● INPUT RECORDS
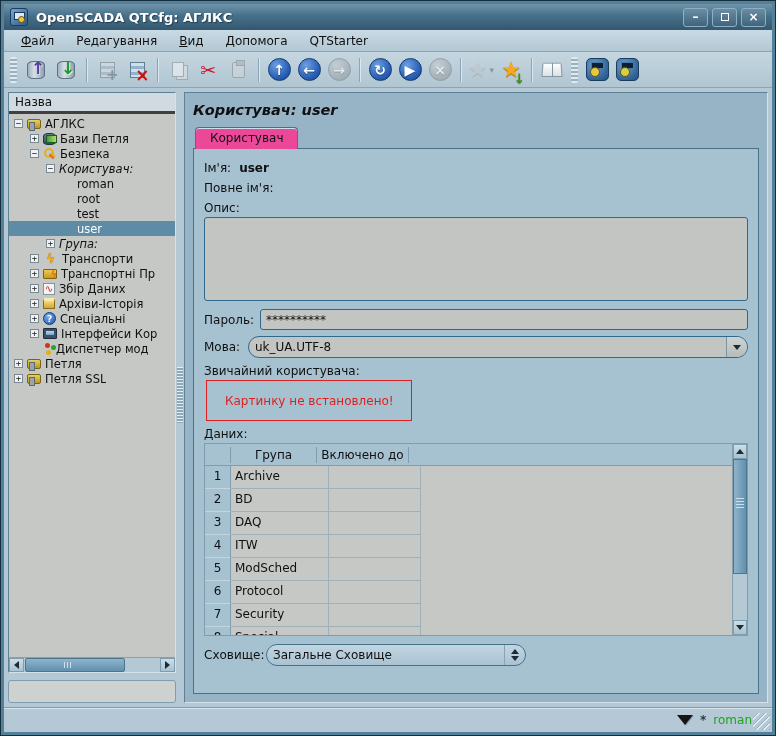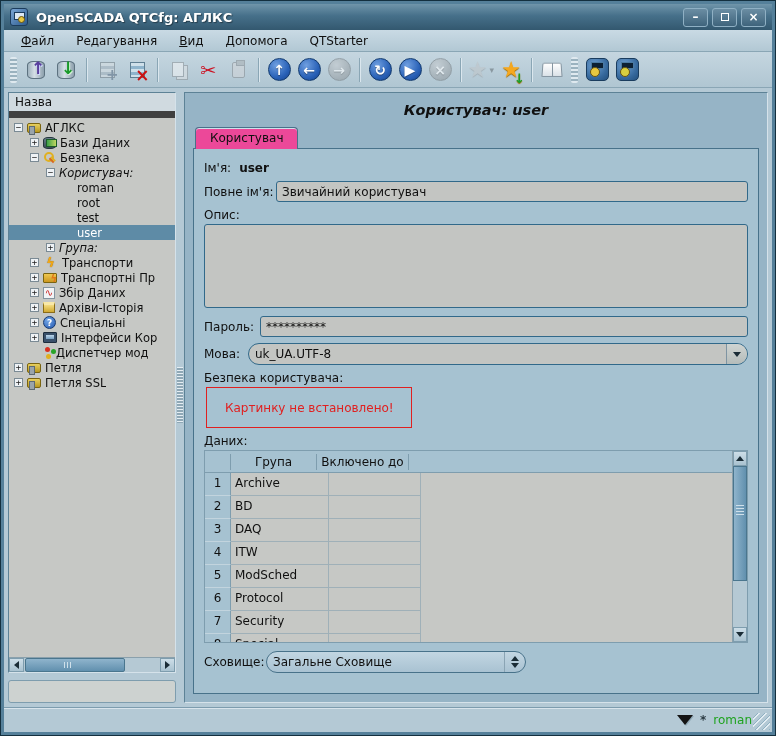"Назва" .treeheader { border-bottom: 7px solid #404040 -> 3px solid #404040 }
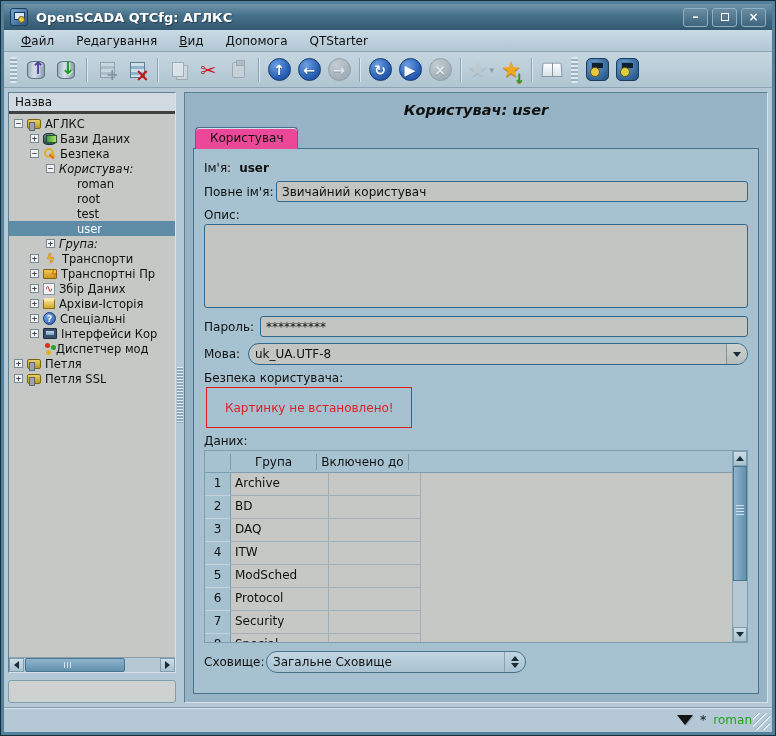"Користувач: user" .pagetitle { text-align: center -> none }
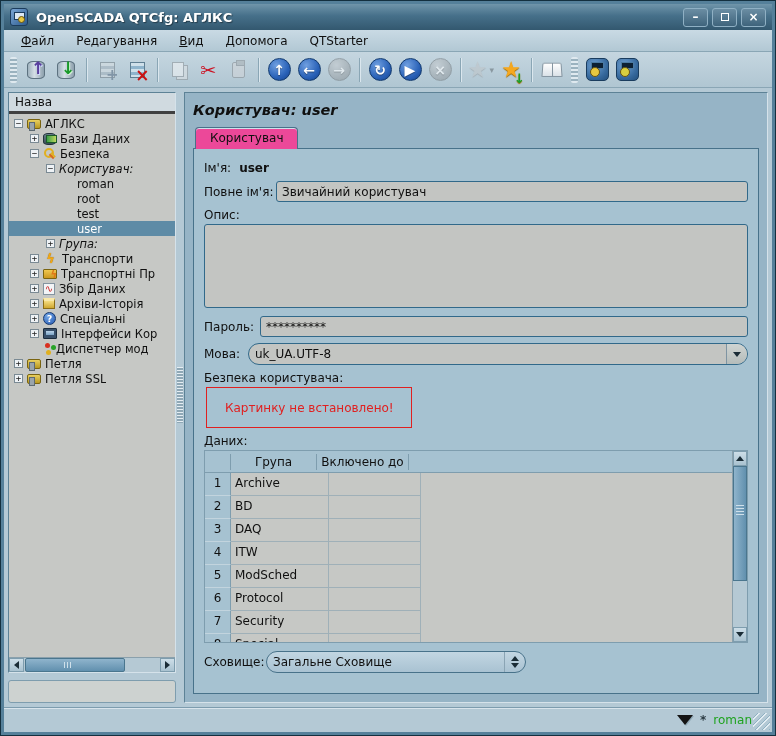"Бази Даних" span.tlabel { text: Даних -> Петля }
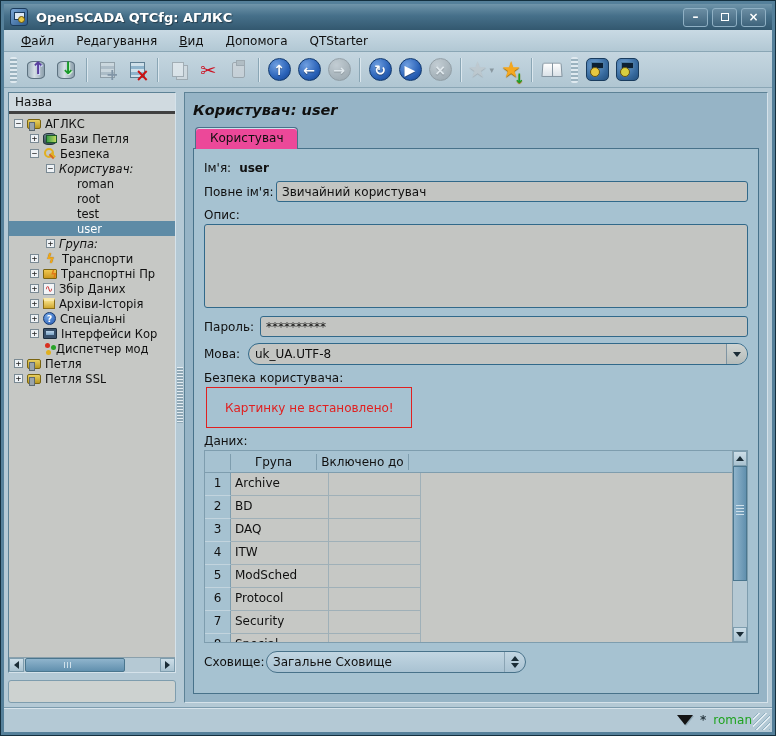"Звичайний користувач" input.txt { html: <input> -> none }
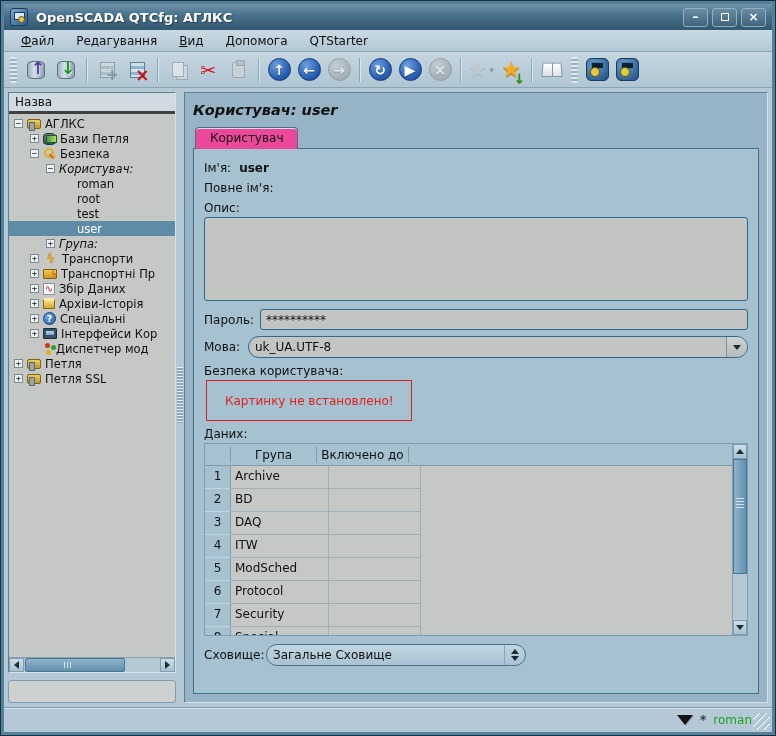"Безпека користувача:" span.flabel { text: Безпека -> Звичайний }
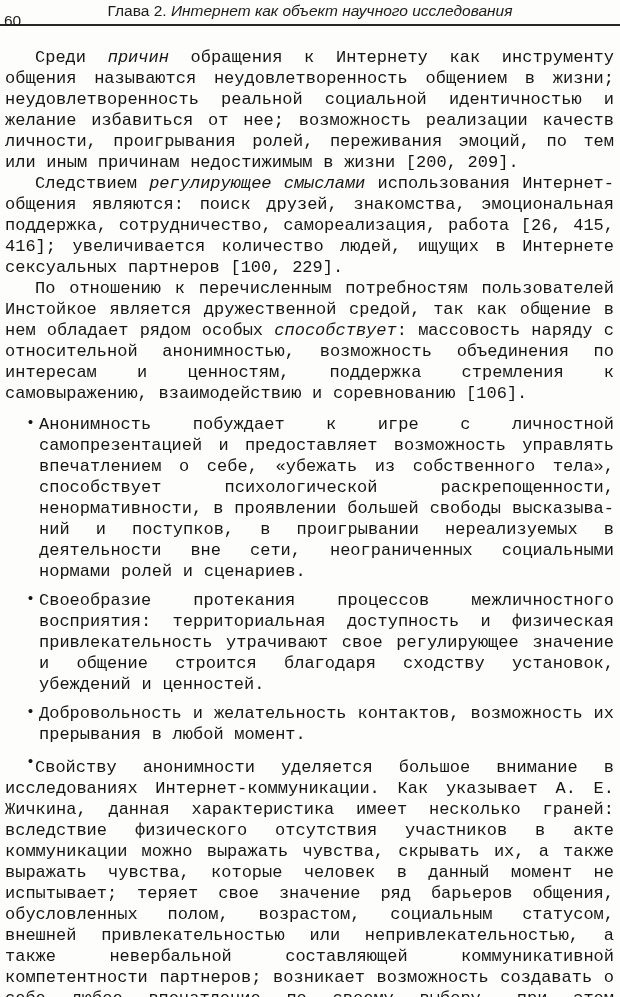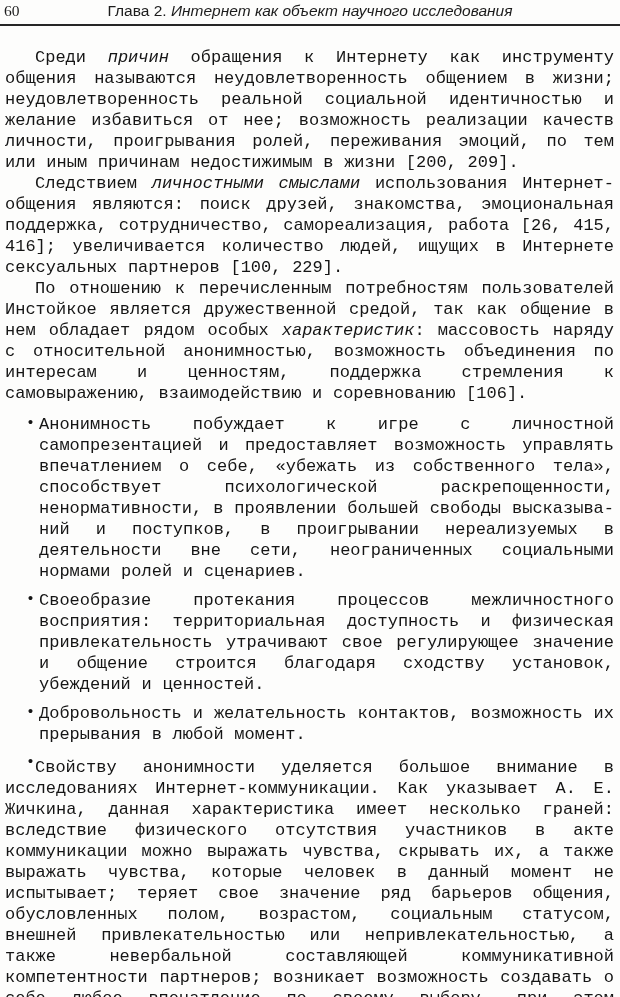"60" .page-number { font-family: Liberation Serif, serif -> none; top: 2px -> 12px }
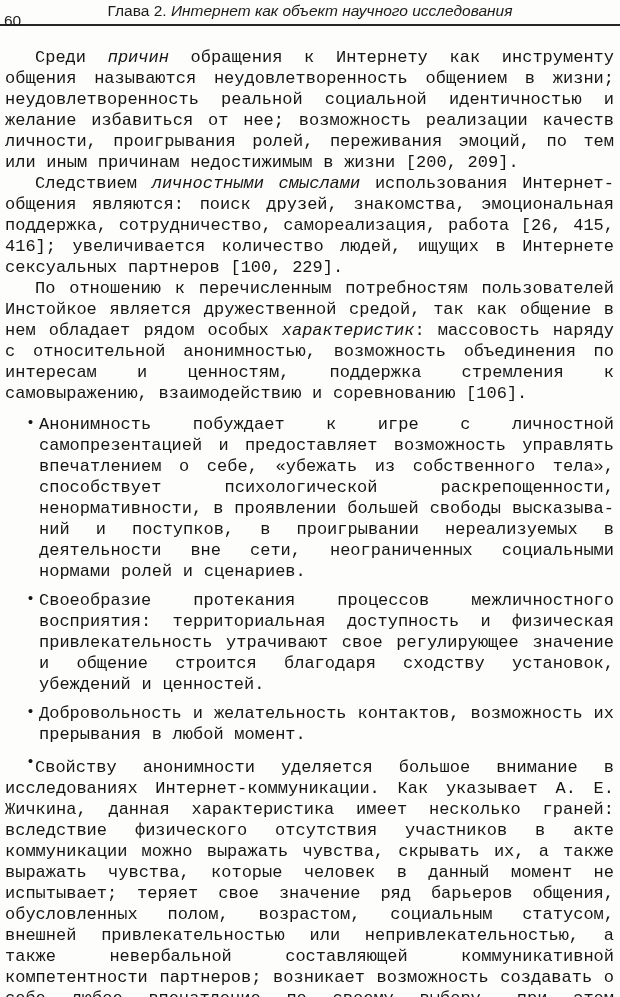"личностными смыслами" em { text: личностными -> регулирующее }
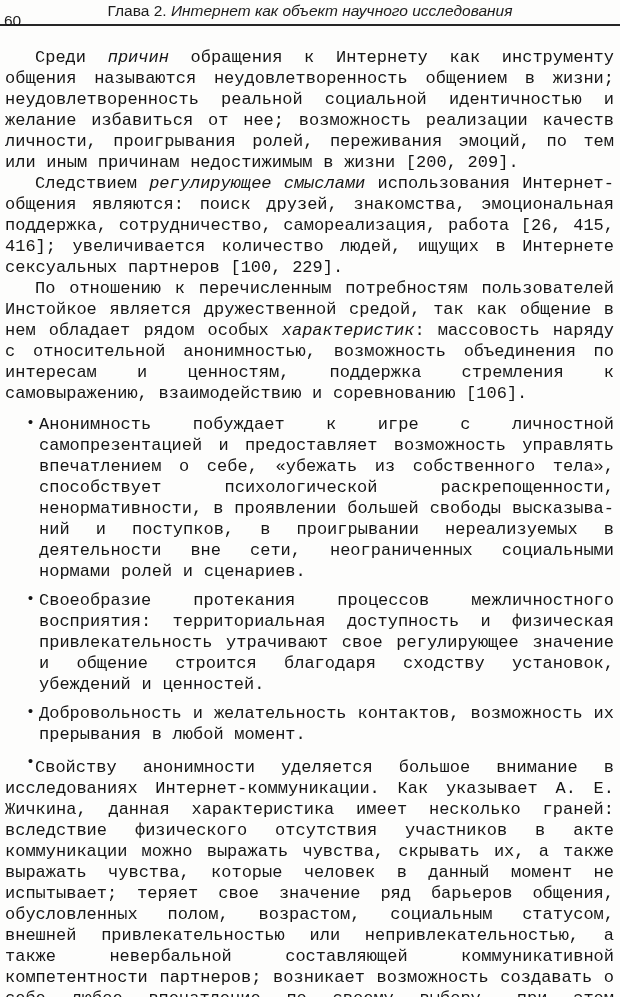"характеристик" em { text: характеристик -> способствует }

● PROBLEM
When copying the entries above, keep each word as it is and exclude any image.

● TASK ANSWER
"Назва" .treeheader { border-bottom: 7px solid #404040 -> 3px solid #404040 }
"Користувач: user" .pagetitle { text-align: center -> none }
"Бази Даних" span.tlabel { text: Даних -> Петля }
"Звичайний користувач" input.txt { html: <input> -> none }
"Безпека користувача:" span.flabel { text: Безпека -> Звичайний }
"60" .page-number { font-family: Liberation Serif, serif -> none; top: 2px -> 12px }
"личностными смыслами" em { text: личностными -> регулирующее }
"характеристик" em { text: характеристик -> способствует }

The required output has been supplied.